WORK INSTRUCTION: Each entry below must be given again word for word, with no pictures.

INFORMATION:
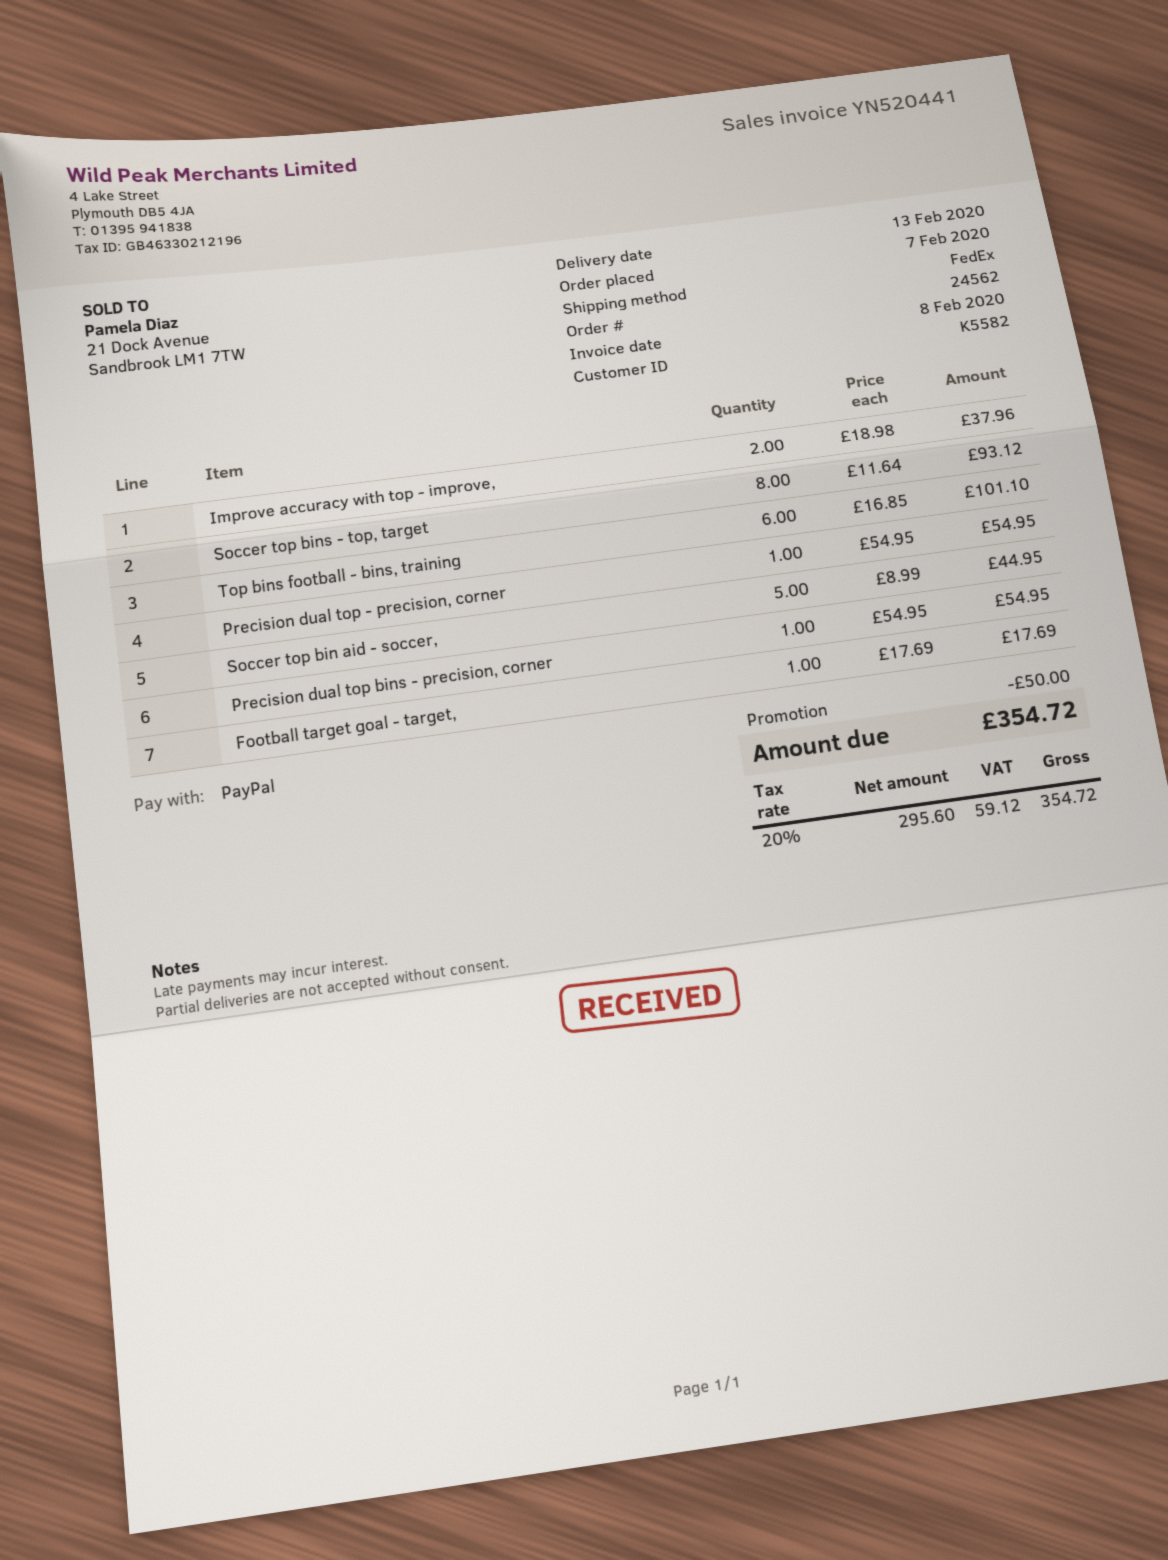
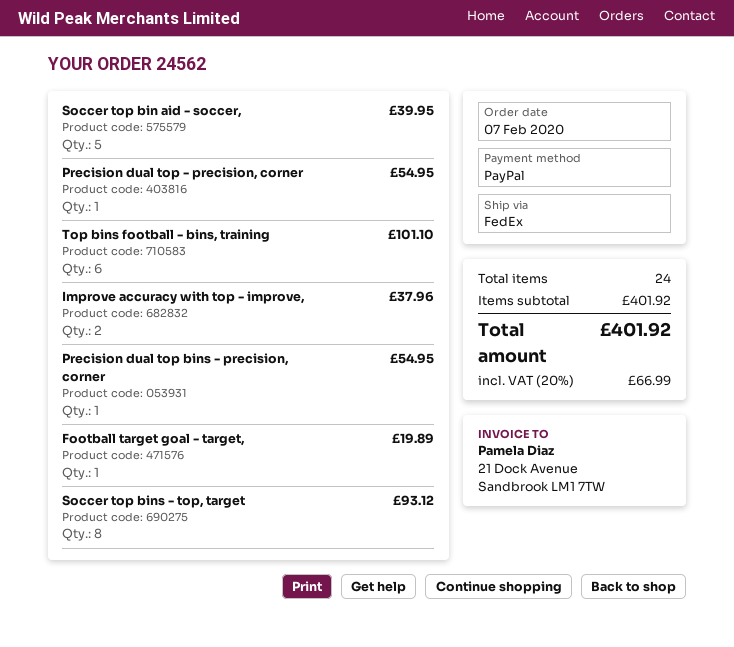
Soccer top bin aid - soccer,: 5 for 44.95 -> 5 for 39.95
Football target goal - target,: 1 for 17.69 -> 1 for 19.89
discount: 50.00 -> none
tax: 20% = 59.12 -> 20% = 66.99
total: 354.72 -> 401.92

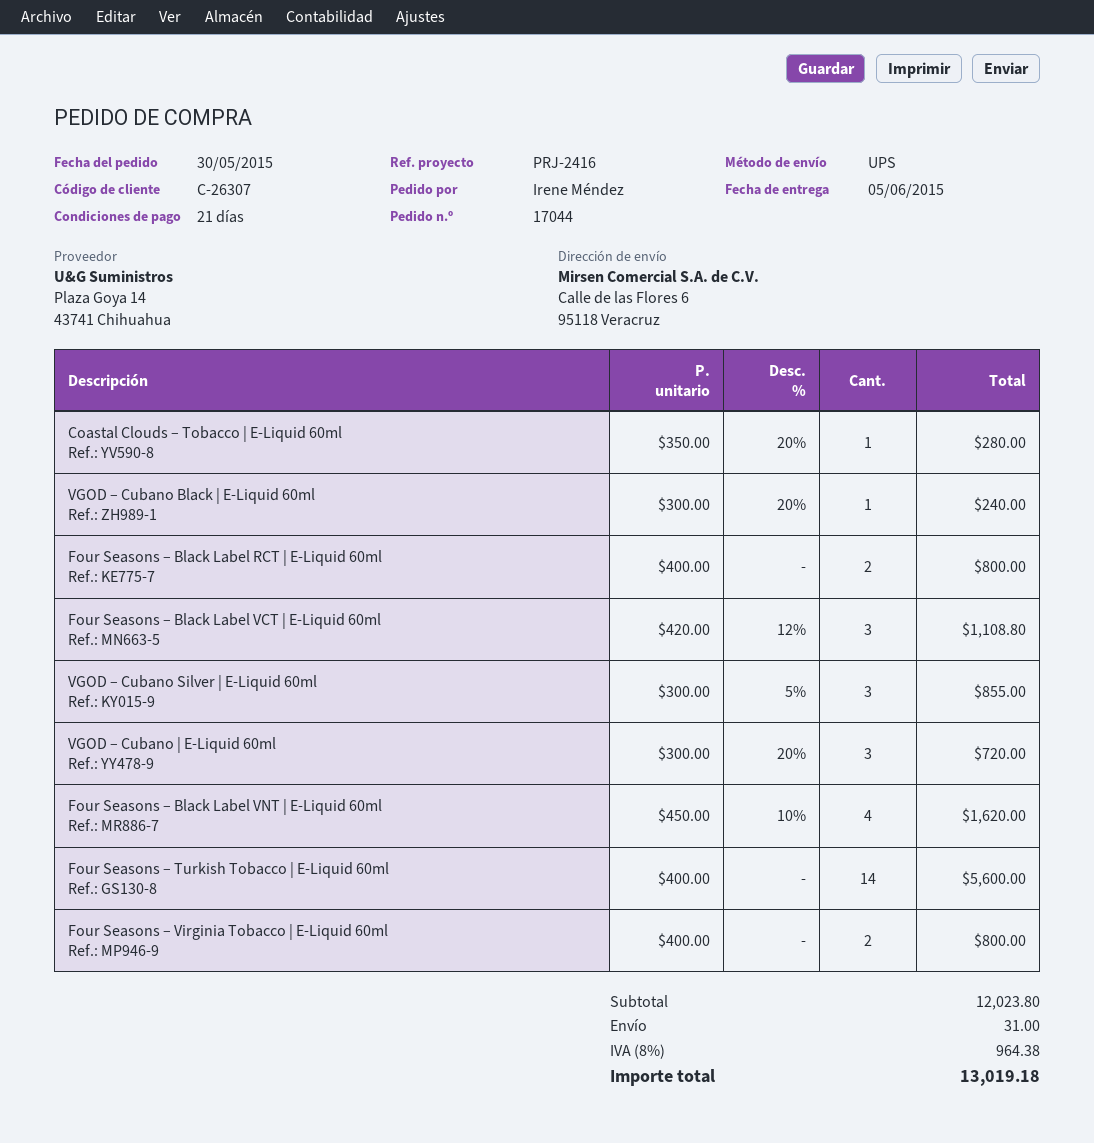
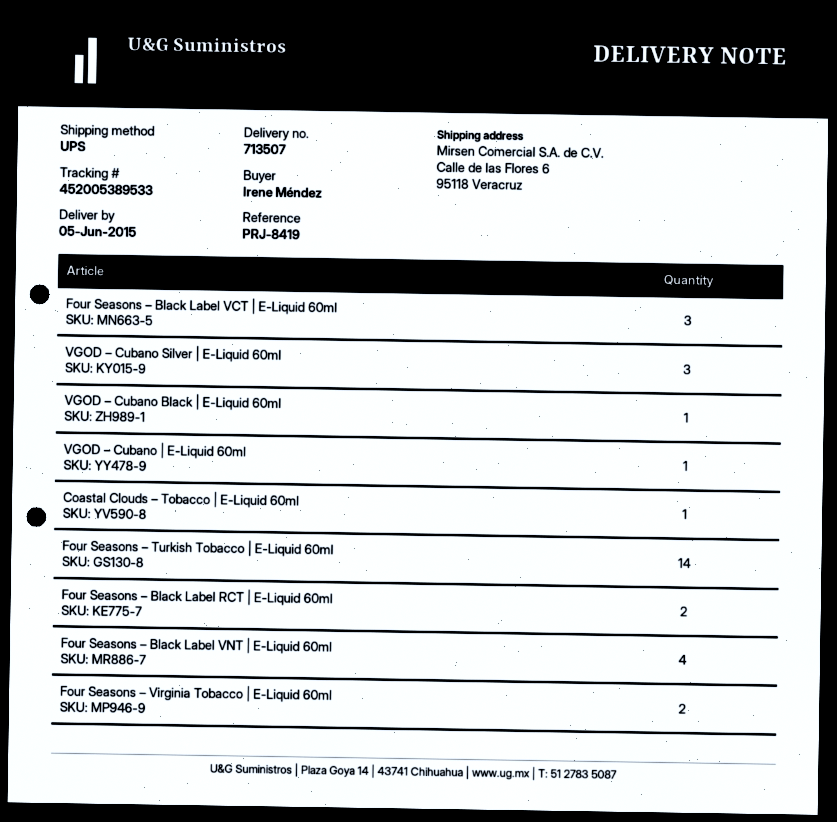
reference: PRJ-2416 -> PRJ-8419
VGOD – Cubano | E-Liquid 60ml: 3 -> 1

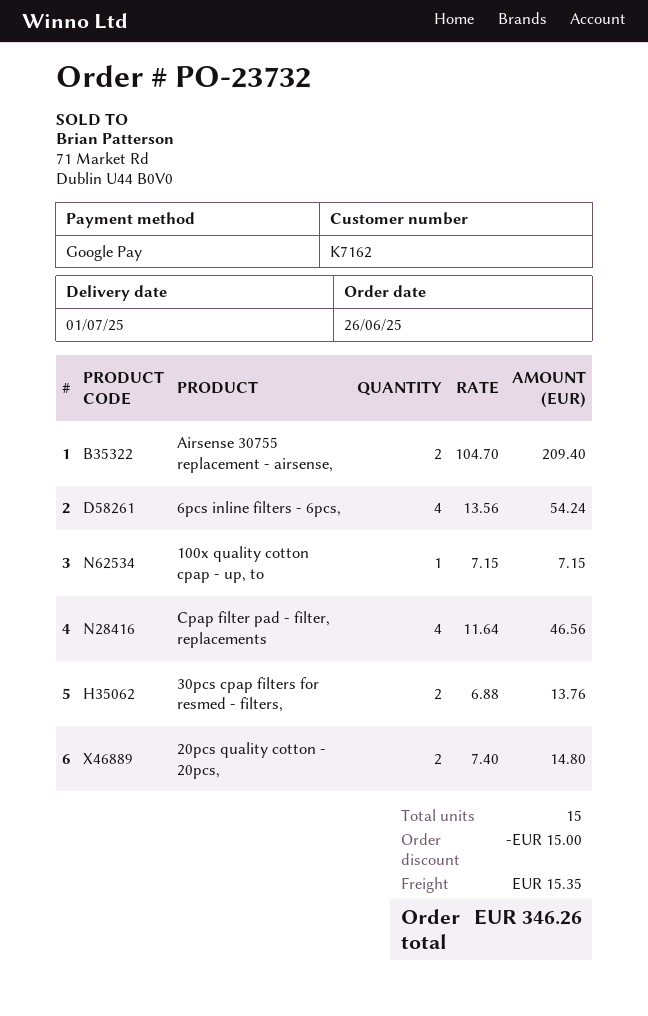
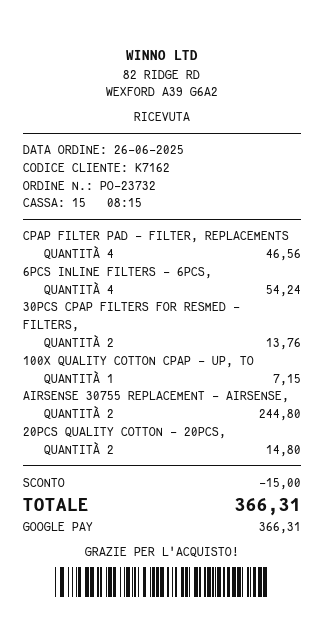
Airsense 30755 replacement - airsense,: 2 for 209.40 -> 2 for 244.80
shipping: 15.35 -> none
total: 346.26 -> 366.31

ANSWER FOR THE TASK:
Soccer top bin aid - soccer,: 5 for 44.95 -> 5 for 39.95
Football target goal - target,: 1 for 17.69 -> 1 for 19.89
discount: 50.00 -> none
tax: 20% = 59.12 -> 20% = 66.99
total: 354.72 -> 401.92

reference: PRJ-2416 -> PRJ-8419
VGOD – Cubano | E-Liquid 60ml: 3 -> 1

Airsense 30755 replacement - airsense,: 2 for 209.40 -> 2 for 244.80
shipping: 15.35 -> none
total: 346.26 -> 366.31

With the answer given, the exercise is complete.